Durante o percurso minha mãe não se esforçava muito pra manter um ambiente divertido, sequer tentava conversar comigo enquanto dirigia. De acordo com ela, distrações no volante levariam a um acidente. Eu presumia que esse não fosse o real motivo do silencio dela, mas tendo em vista tudo que a gente já havia conversado, fingir que tava tudo bem era o melhor a se fazer. Então ela colocava uma fita pra tocar, uma coletânea dos maiores sucessos da MPB dos anos oitenta, e assim a gente seguia viagem, com os acordes de violão preenchendo o vazio silencioso.

Próximo ao final da viagem, com a mudança sutil da paisagem devido aos extensos campos esverdeados e as casinhas coloniais, uma pitada de ansiedade e talvez medo tomava conta de mim. Logo as batidas de tédio do meu joelho contra o porta luvas, deu lugar ao som dos meus pés contra o chão do carro.

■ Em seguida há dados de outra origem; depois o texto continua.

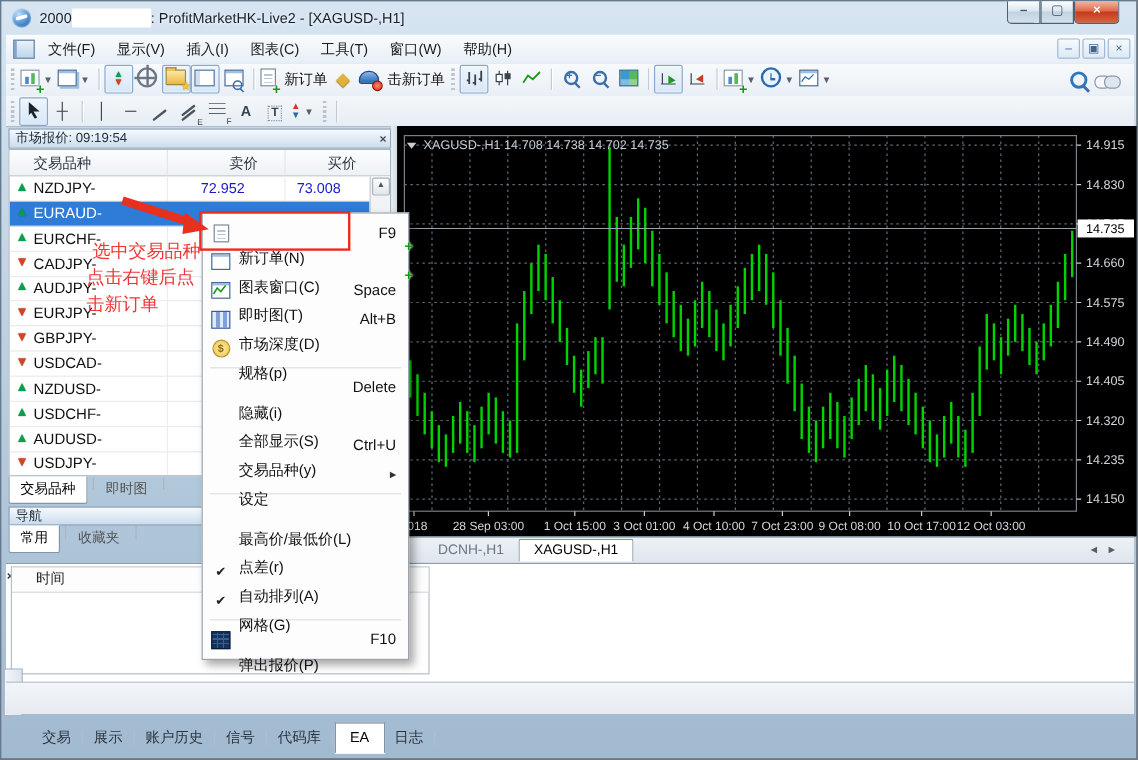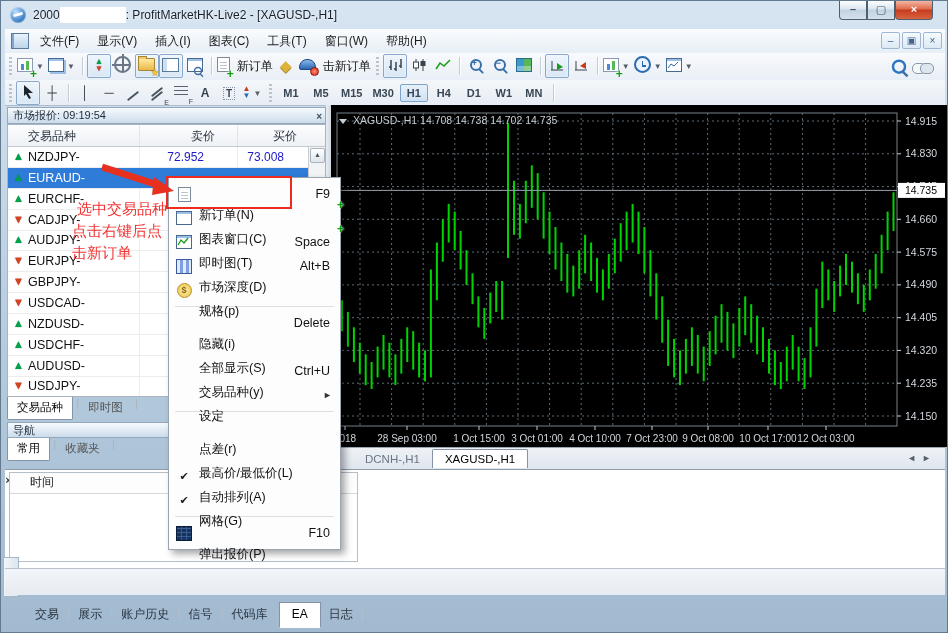"M1 M5 M15 M30 H1" span { html: <span><span>M1</span><span>M5</span><span>M15</span><span>M30</span><span>H1</span><span>H4</span><span>D1</span><span>W1</span><span>MN</span></span> -> none }
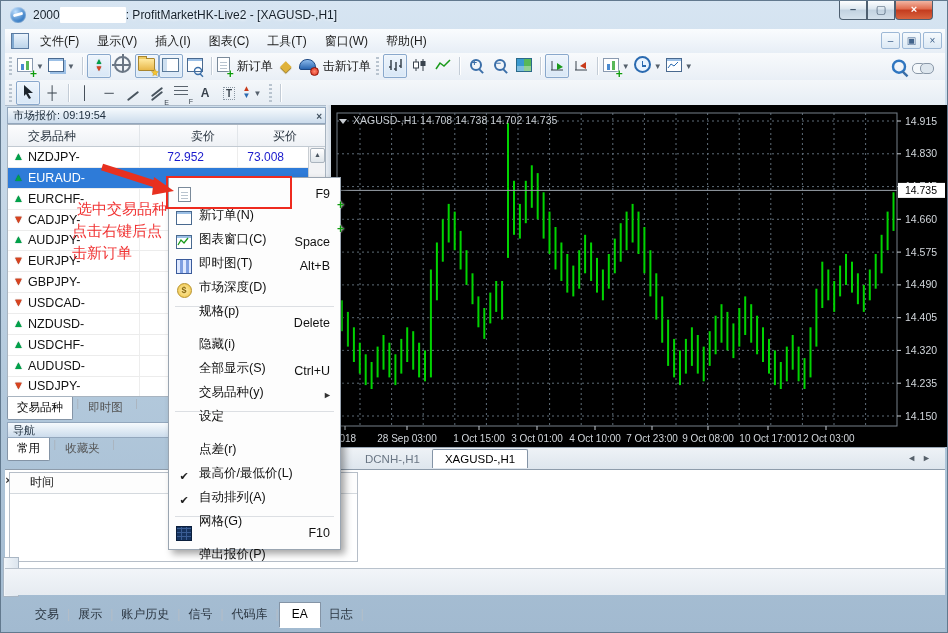"点差(r)" div.cmitem { order: before "最高价/最低价(L)" -> after "最高价/最低价(L)" }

Serra das Cores era do jeitinho que eu me lembrava: colorida, antiga e caracteristicamente interiorana. Ainda assim, ela não era uma cidade pequena - se você comparasse com as outras cidades a alguns quilômetros-, com um pouco mais de cinquenta mil habitantes ela era conhecida por ser um ótimo lugar pra se arranjar trabalho, e por ter a melhor criação de suínos na região, o que não me interessa muito, já eu não como porco. Não que eu fosse dizer isso em voz alta, mas, ao analisar as ruas da cidade, era possível notar a discrepância entre as pessoas de Bela Vista e as de Serra das Cores. Se, em uma era comum os cidadãos percorrerem seus caminhos de bicicleta, skate ou até patins, usando roupas curtas e coloridas com várias logomarcas, aqui parecia que todos eram iguais. Talvez esse não seja o termo correto; quero dizer que não pareciam tentar se destacar, a não ser os adolescentes, é claro. Em geral, pareciam todos... não sei, é só que era interior demais para mim. Eu vi um homem atravessar a rua a cavalo! Pra mim isso é bem interior.